CUA Architecture

Computer Use Agent — screenshot, reason, act, verify. Every browser action passes through deontic safety gates with human-in-the-loop confirmation before form submission.

Overview

The Computer Use Agent (CUA) automates browser-based tasks on EU institutional portals — such as TED eProcurement, EUR-Lex, and national law databases — while maintaining strict safety controls. Unlike unguarded browser automation, every CUA action passes through deontic safety gates before execution. Destructive actions (form submissions, data entry) require explicit human approval.

The CUA operates in a continuous loop: it observes the current browser state via screenshot, reasons about the next action using an AI model, executes the action (subject to safety gates), and verifies the result. This loop continues until the task is complete or the user intervenes.

The CUA loop

Step-by-step

  1. Screenshot. The CUA captures a screenshot of the current browser viewport. This is the agent’s “eyes” — it has no DOM access, only pixel-level observation.
  2. Reason. An AI model analyses the screenshot together with the task description and action history. It determines the next action: what to click, what to type, where to scroll, or whether the task is complete.
  3. Deontic safety gate. Before execution, the proposed action is classified against the four deontic modalities (see below). Prohibited actions are blocked. Obligatory confirmations pause for human approval.
  4. Act. The action is executed in the browser: a click at specific coordinates, text entry into a field, scrolling, navigation, or form submission.
  5. Verify. A new screenshot is taken. The CUA compares the result against expected state. If the action failed or produced unexpected results, the loop can retry or escalate to the user.

Deontic safety gates

Every action passes through deontic safety gates before execution, following IEC 62443-3-3 zone-based security principles. The four modalities control what the CUA may, must, must not, and need not do.

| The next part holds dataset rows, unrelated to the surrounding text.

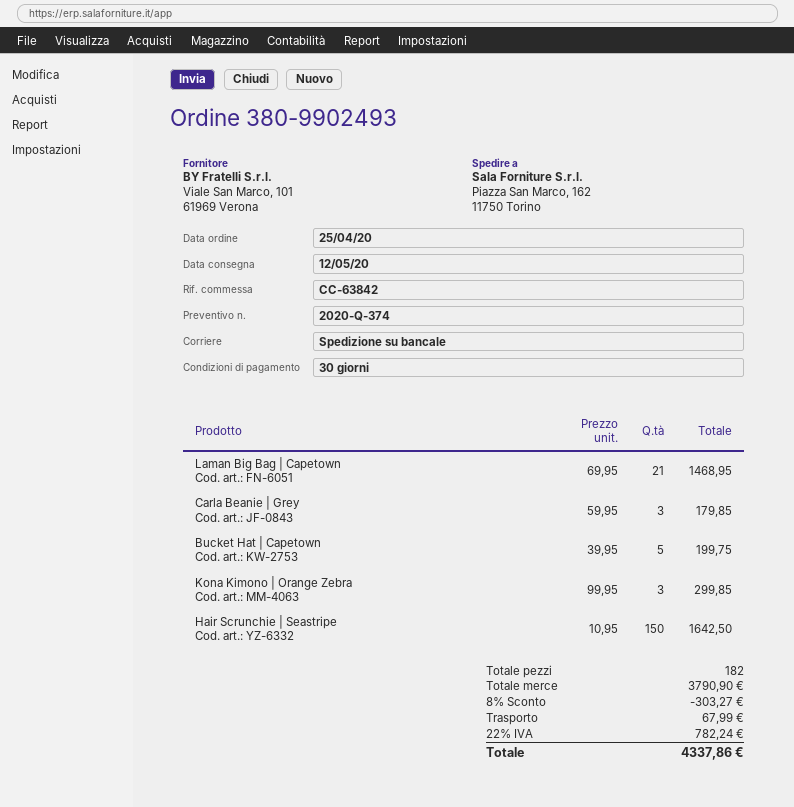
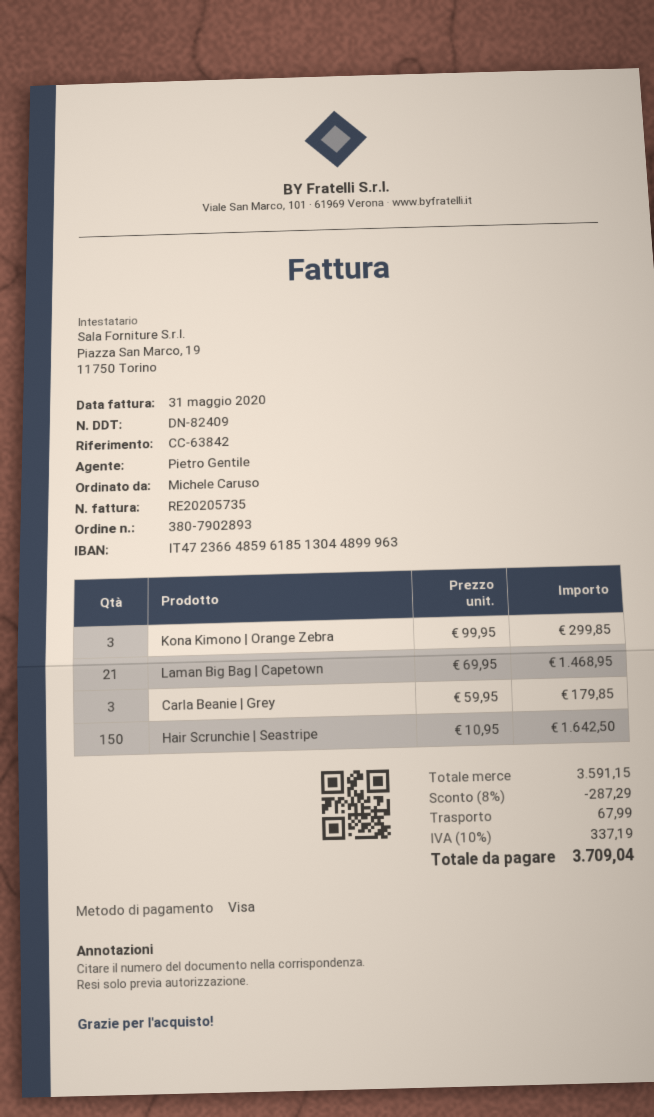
order number: 380-9902493 -> 380-7902893
Bucket Hat | Capetown: 5 x 39.95 = 199.75 -> none
subtotal: 3790.90 -> 3591.15
discount: 8% = 303.27 -> 8% = 287.29
tax: 22% = 782.24 -> 10% = 337.19
total: 4337.86 -> 3709.04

Deontic modalities applied to CUA actions
ModalityGate behaviourCUA actions
M1 Prohibition Blocks the action entirely. The CUA cannot proceed. Submitting forms without human approval. Navigating to domains not on the allowlist. Entering credentials. Clicking “delete” or “remove” buttons.
M2 Obligation Pauses execution. Requires explicit human confirmation before the action proceeds. Form submission (human reviews all filled fields). Data entry into official portals. Any action that creates or modifies a record.
M3 Permission Action may proceed while the user session is active. No confirmation needed, but the action is logged. Clicking navigation links. Selecting dropdown values. Typing search queries. Scrolling.
M4 Exemption Read-only actions that require no gate check. Taking screenshots. Observing page state. Reading text. Waiting for page load.

Human-in-the-loop flow

When a CUA action triggers an M2 Obligation gate (typically form submission), the system pauses and presents a confirmation modal. The user sees:

The CUA does not resume until the user makes an explicit choice. This ensures no data is submitted to external portals without human review.

Action types

The CUA supports 7 browser action types. Each maps to a specific deontic gate level.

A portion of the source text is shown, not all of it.